- DATASET RECORDS:
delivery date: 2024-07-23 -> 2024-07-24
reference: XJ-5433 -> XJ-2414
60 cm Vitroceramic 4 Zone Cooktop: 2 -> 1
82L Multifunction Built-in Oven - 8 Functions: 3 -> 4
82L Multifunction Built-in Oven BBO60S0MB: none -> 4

...

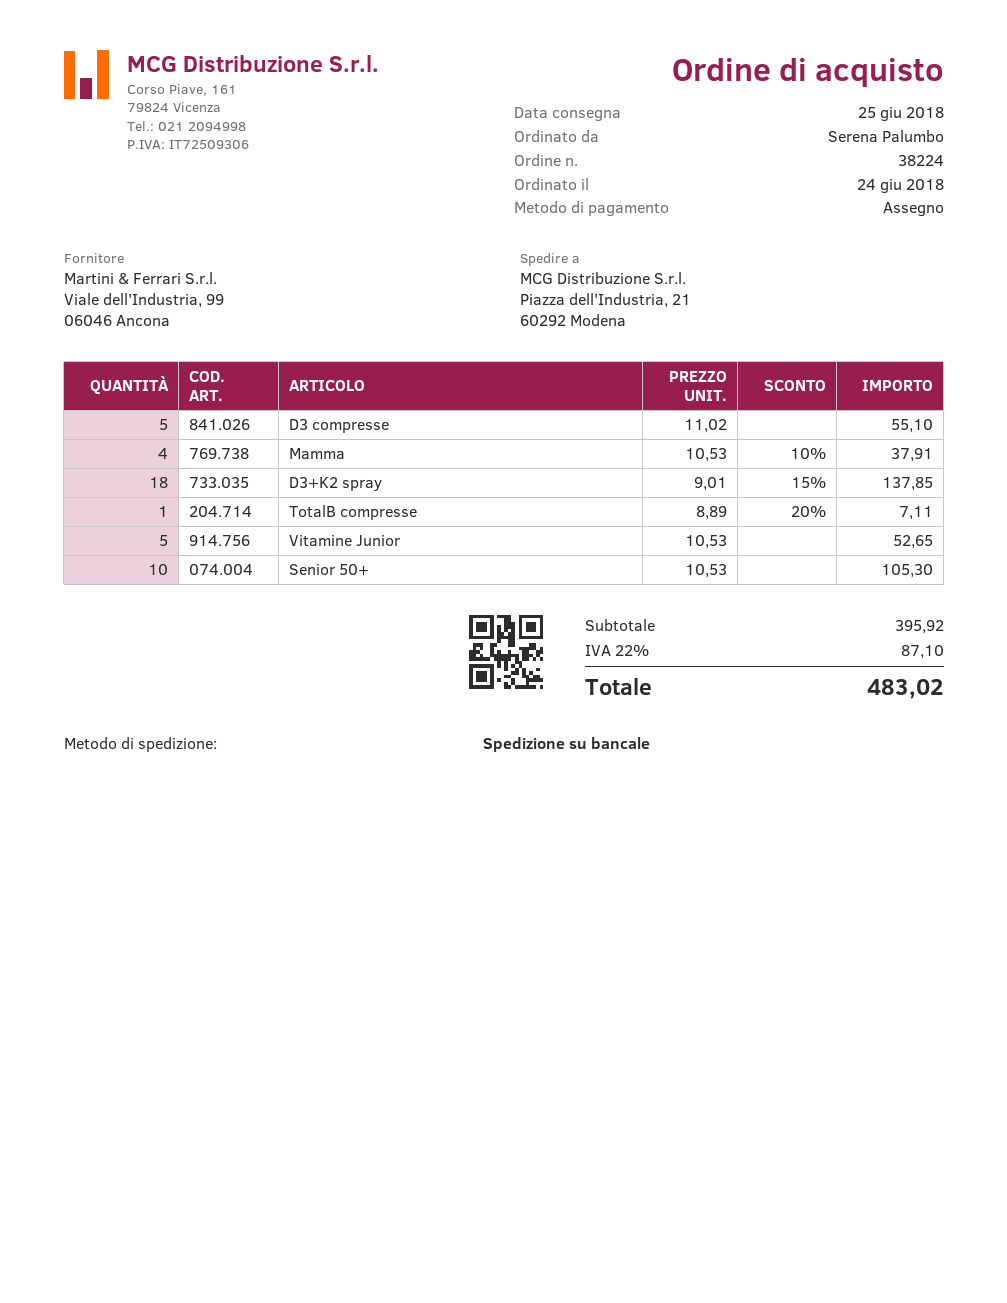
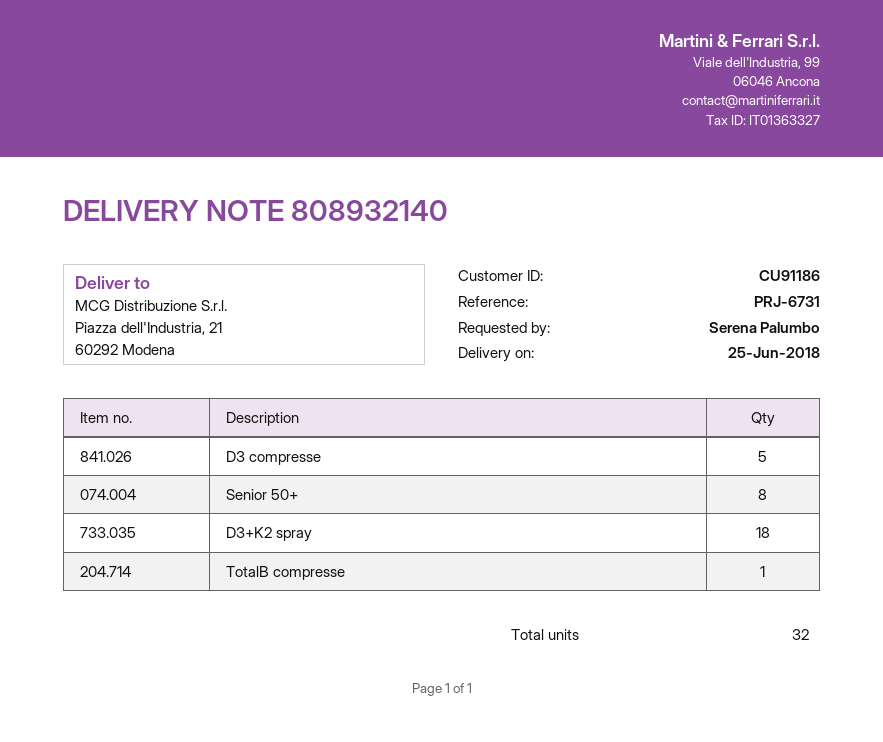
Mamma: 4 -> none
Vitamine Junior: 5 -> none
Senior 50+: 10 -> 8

- THE TASK:
Each line in the listing above from the one containing "82L Multifunction Built-in Oven - 8" through the one containing "82L Multifunction Built-in Oven BBO60S0MB: none" should be repeated exactly, and no other line.

- EXERCISE RESPONSE:
82L Multifunction Built-in Oven - 8 Functions: 3 -> 4
82L Multifunction Built-in Oven BBO60S0MB: none -> 4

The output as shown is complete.